As I mentioned elsewhere, I have worked extensively with Java frameworks, starting with the specialized IBM San Francisco Framework to Oracle ADF. As I mentioned in my post, Frameworks make a developer’s work easier and also make the application development more streamlined and standardized.

More recently, I have worked on Apache Struts and Oracle’s ADF frameworks. Struts is a Web application Framework and Oracle ADF provides a lot of Visual components and make it easy to develop GUI application quickly. The Oracle Application Development Framework (Oracle ADF) extends the Struts framework to integrate with the Oracle ADF model layer.

First there was JSP and Servlets

If you have worked with Web applications in Java, you will know about JSPs and Servlets. Earlier, as Java evolved they were focusing on client side and we had applets. As the applets proved to be performance hogs, Server side Java programs evolved. These were called Servlets and were special Java programs that implemented HTTP protocol API in Java.

Servlets are programs to be written by programmers and cannot be done by Web designers. To make it easier for the Web designers to design the page, Sun developed the JSP or Java Server pages, a take on Microsoft’s ASP. JSP is a tag language that let you create HTML pages with specialized tags to include server side Java snippets/programs to get dynamic content.

Here is a simple JSP page to say Hello to you:

<% String name = request.getParameter("name"); %>
Hello <%= name %>

JSPs however are just syntax sugar. Behind the scene they were compiled into Java Servlets which were compiled and run in a Java container. Here is part of the Servlet code generated for the above JSP:

public void _jspService.... {
try {

String name = request.getParameter("name");
out.write("Hello ");
out.print( name );
} catch...

Though we are showing the
JSPs, Taglib

That was fine for a small web page like Hello World! However, the JSP pages were most abused with all the interspersed Java code between web page (HTML) design and thus it always needed programmers and designers to touch the same files, often leading to confusions and compile errors.

Soon, Java Standard Tag Library (JSTL) using Expression Language syntax (EL)evolved. It is essentially standard set of Tags in JSP, that designers can include in their HTML pages without worrying about how they are implemented. There are couple of jar files (JSTL, Standard) that need to be added to the server to make these standard JSTL tags work. Custom tags can be added as well, for which developers can develop Java code to translate them behind the scene. See this IBM Developerworks page for details on JSTL and this Oracle page about custom taglib.

Here is the modified version of the JSP:

<%@ taglib uri="" prefix="c" %>
<c:set var="namex" value='${param["name"]}' />
<c:out value="Hello ${namex} - From JSTL"/>

And this eventually led way to Apache Jakarta Struts framework around 2000.


Here is the Struts version of above JSP file:

<%@taglib uri="" prefix="bean"%>
<bean:write name="helloWorldForm" property="message" />


If you notice from the above example, Struts is essentially JSP, using custom tag libraries. You will also have to write some Java code behind this to make this customized tags to work. We have not included the Java code behind this here, but you can refer to this great blog for more info.

What is different in Struts is that, it implements Model-View-Controller (MVC) pattern for the JSP pages. Instead of letting the client program call JSPs directly, Struts has a backbone Controller, called Action Controller, that connects/loads various JSP pages (View in MVC). The controller uses Java beans (DAO = Data access objects) in Java to access data. These beans are the model in MVC.

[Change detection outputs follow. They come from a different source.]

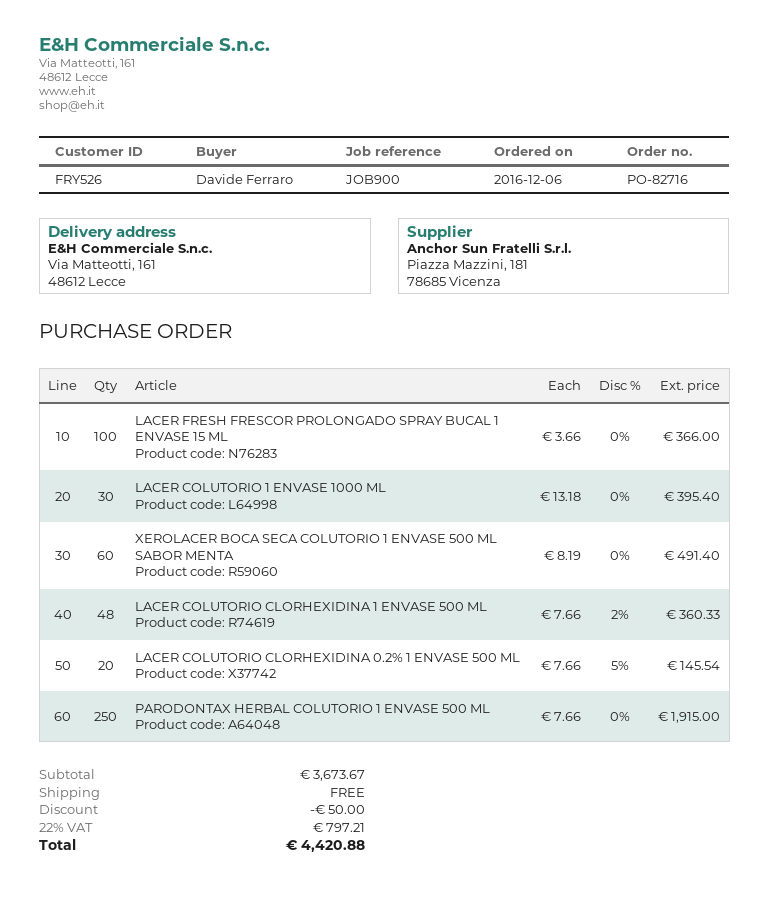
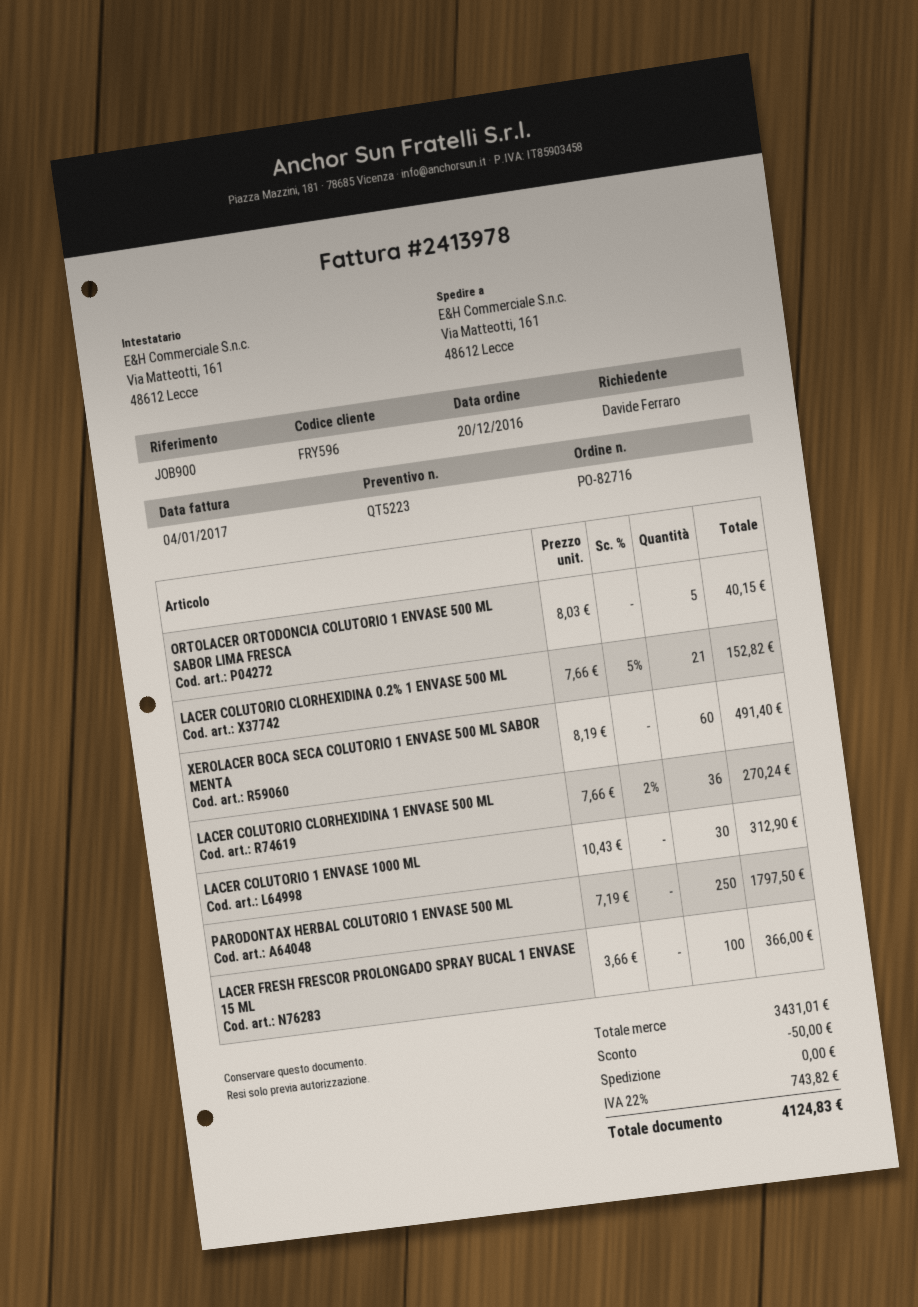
order date: 2016-12-06 -> 2016-12-20
customer number: FRY526 -> FRY596
LACER COLUTORIO 1 ENVASE 1000 ML: 30 x 13.18 = 395.40 -> 30 x 10.43 = 312.90
LACER COLUTORIO CLORHEXIDINA 1 ENVASE 500 ML: 48 x 7.66 - 2% = 360.33 -> 36 x 7.66 - 2% = 270.24
LACER COLUTORIO CLORHEXIDINA 0.2% 1 ENVASE 500 ML: 20 x 7.66 - 5% = 145.54 -> 21 x 7.66 - 5% = 152.82
PARODONTAX HERBAL COLUTORIO 1 ENVASE 500 ML: 250 x 7.66 = 1915.00 -> 250 x 7.19 = 1797.50
ORTOLACER ORTODONCIA COLUTORIO 1 ENVASE 500 ML SABOR LIMA FRESCA: none -> 5 x 8.03 = 40.15
subtotal: 3673.67 -> 3431.01
tax: 22% = 797.21 -> 22% = 743.82
total: 4420.88 -> 4124.83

The controller itself is a Servlet, essentially a Java program that connects the views and models together. Here is a simplified overview of the Struts Framework:


The above design was eventually termed as Struts-1 as this was followed by, you guessed it, Struts-2. Struts-1 depended heavily on the backbone Servlet and it exposed the Servlet and this made testing a little more challenging. Struts-2 however, like most of the modern Java frameworks, uses annotations and Dependency Injection to simplify the design. Now, you can use simple POJOs for the controllers. See here for a complete list of differences between Struts-1 and Struts-2.

Struts is configured and run using couple of XML files – web.xml and struts-config.xml. See here for more details how the different parts of a typical Struts MVC work together.

We will continue to dive into Struts in future posts.